Detection Method:Sandwich
Test principle:This assay employs a two-site sandwich ELISA to quantitate PPID in samples. An antibody specific for PPID has been pre-coated onto a microplate. Standards and samples are pipetted into the wells and anyPPID present is bound by the immobilized antibody. After removing any unbound substances, a biotin-conjugated antibody specific for PPID is added to the wells. After washing, Streptavidin conjugated Horseradish Peroxidase (HRP) is added to the wells. Following a wash to remove any unbound avidin-enzyme reagent, a substrate solution is added to the wells and color develops in proportion to the amount of PPID bound in the initial step. The color development is stopped and the intensity of the color is measured.

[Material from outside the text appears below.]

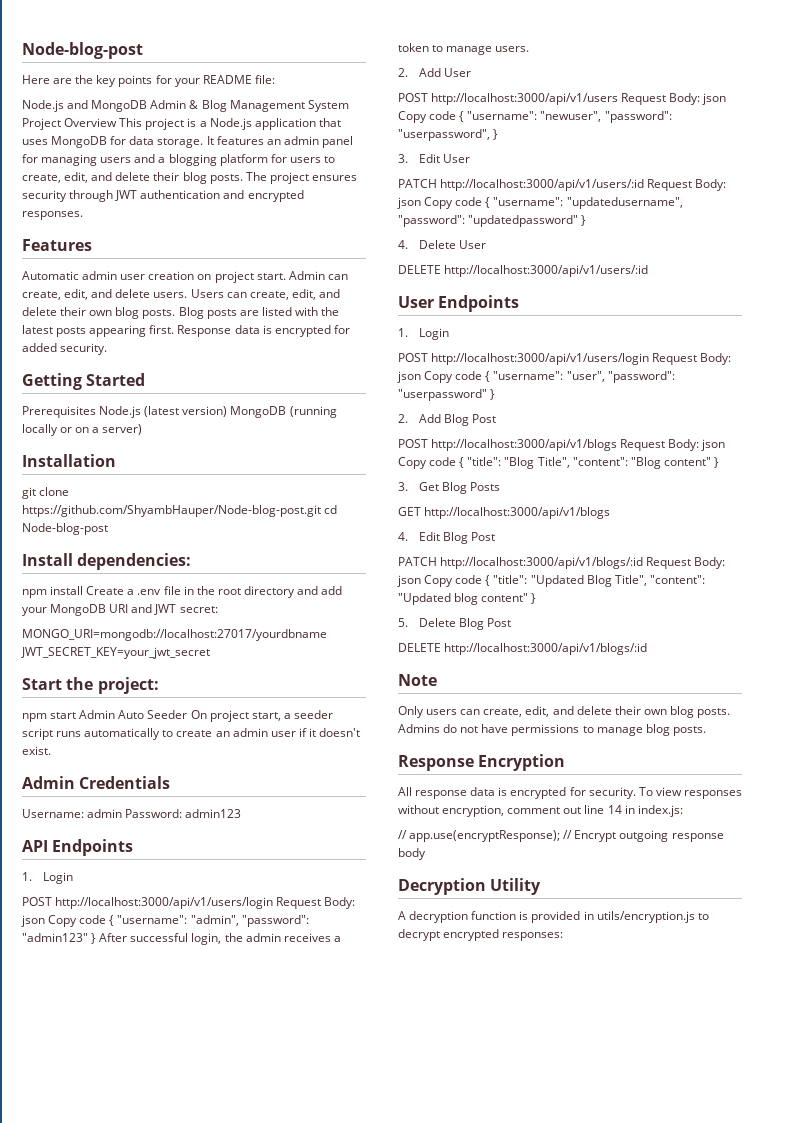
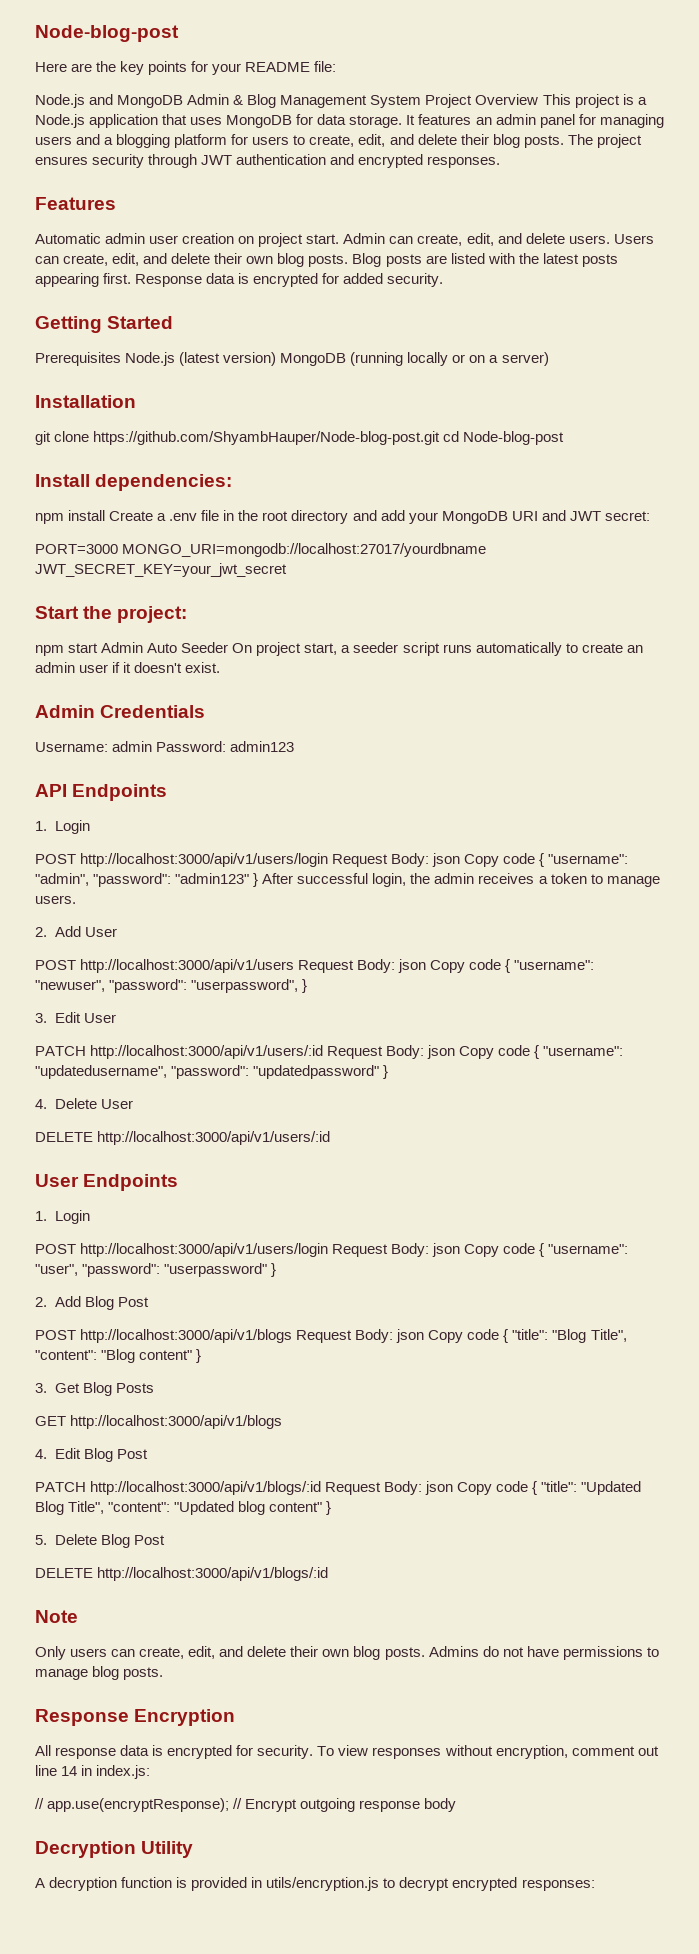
- MONGO_URI=mongodb://localhost:27017/yourdbname JWT_SECRET_KEY=your_jwt_secret
+ PORT=3000 MONGO_URI=mongodb://localhost:27017/yourdbname JWT_SECRET_KEY=your_jwt_secret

Product Overview:Cyclophilin D, which is located in the matrix of mitochondria, is a component of the mitochondrial permeability transition pore. The pore opening raises the permeability of the mitochondrial inner membrane, allows influx of cytosolic molecules into the mitochondrial matrix, increases the matrix volume, and disrupts the mitochondrial outer membrane. As a result, the mitochondria fall into a functional disorder, so the opening of the pore plays an important role in cell death. Cyclophilin D is thought to regulate the opening of the pore because cyclosporin, which binds to CyP-D, inhibits the pore opening.
Cyclophilin-40 (CyP40, also CYPD) was identified by Kieffer et al. (1992) as a 40-kD cyclophilin-like protein with PPIase activity. In the bovine uterus, CyP40 is a component of the estrogen receptor complex.